Only a single number is expected: how many lines of the data hold the word "none".
** DATA FOR REVIEW follows **
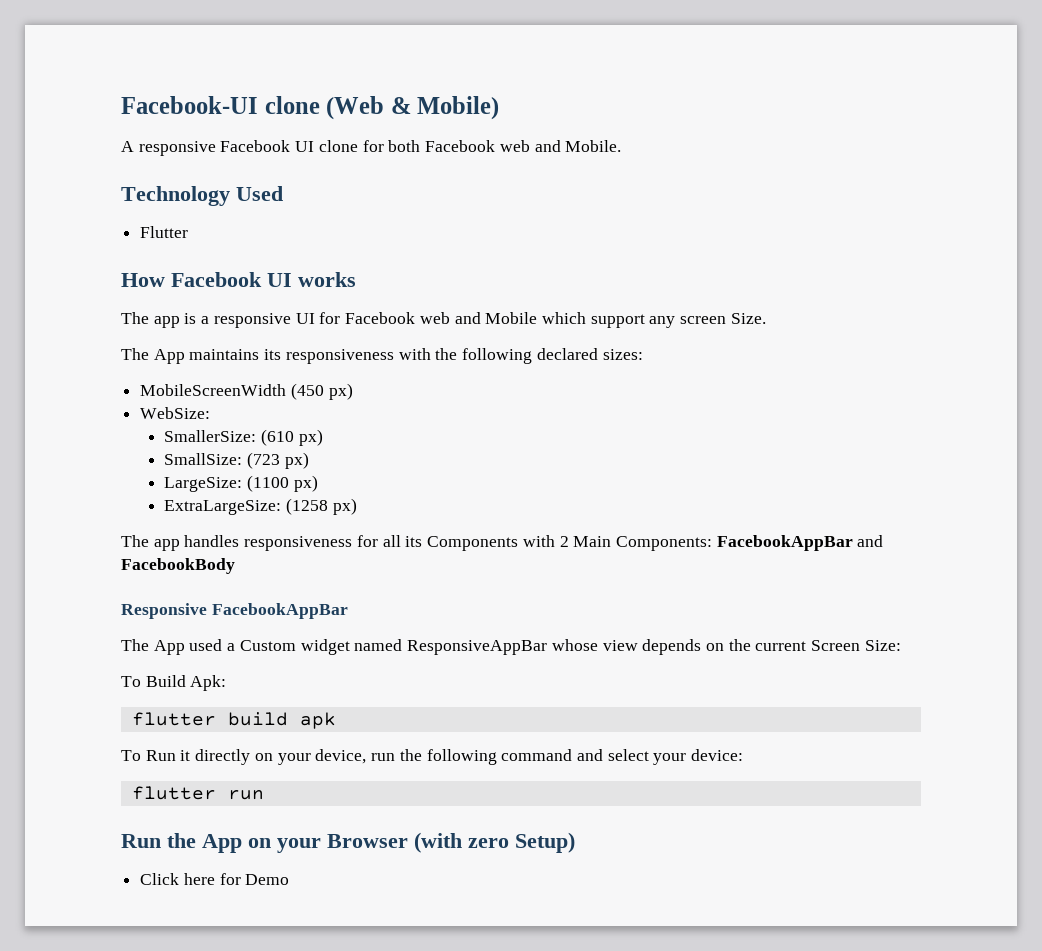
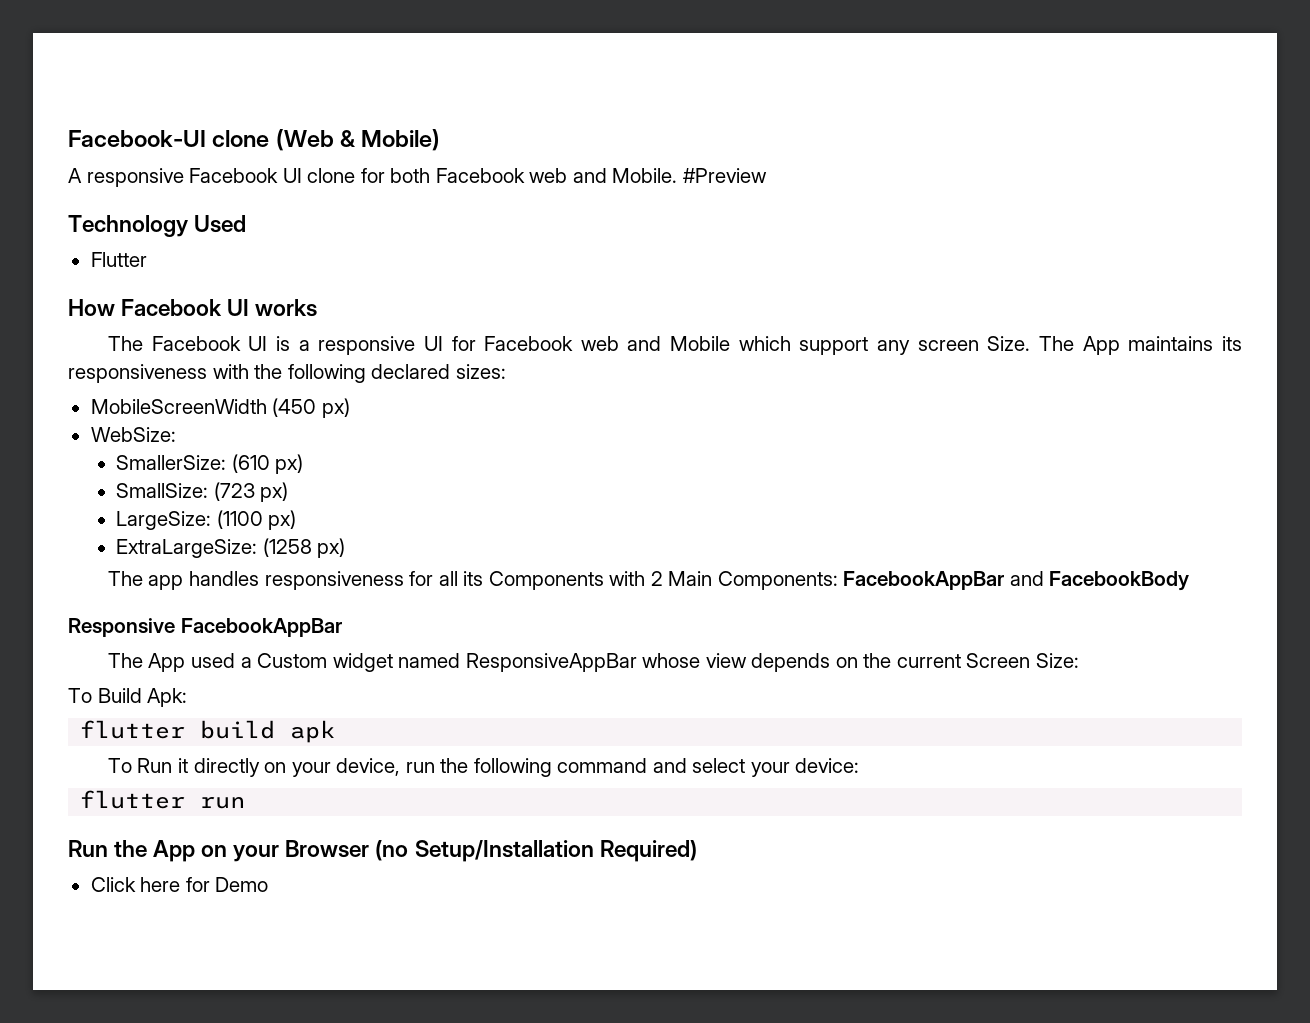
(622, 146) none -> [682,168,767,183] #Preview
[153,316,180,328] app -> [151,336,268,351] Facebook UI
(766, 318) // -> (1031, 343) none
[414,832,575,853] (with zero Setup) -> [375,840,697,862] (no Setup/Installation Required)

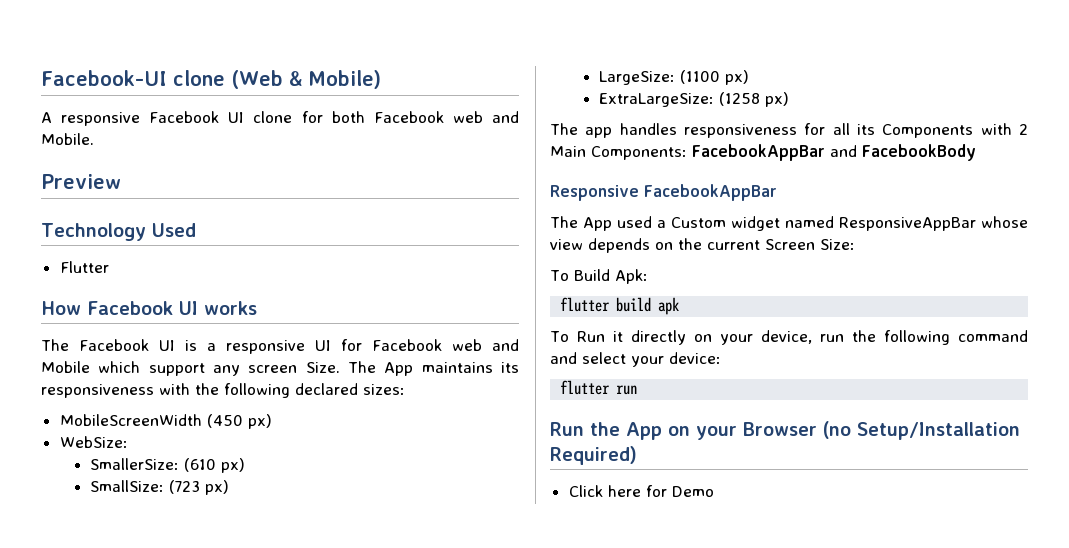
[682,168,767,183] #Preview -> [41,174,121,189] // Preview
** End of DATA FOR REVIEW **
*ANSWER TO THIS PROBLEM:* 2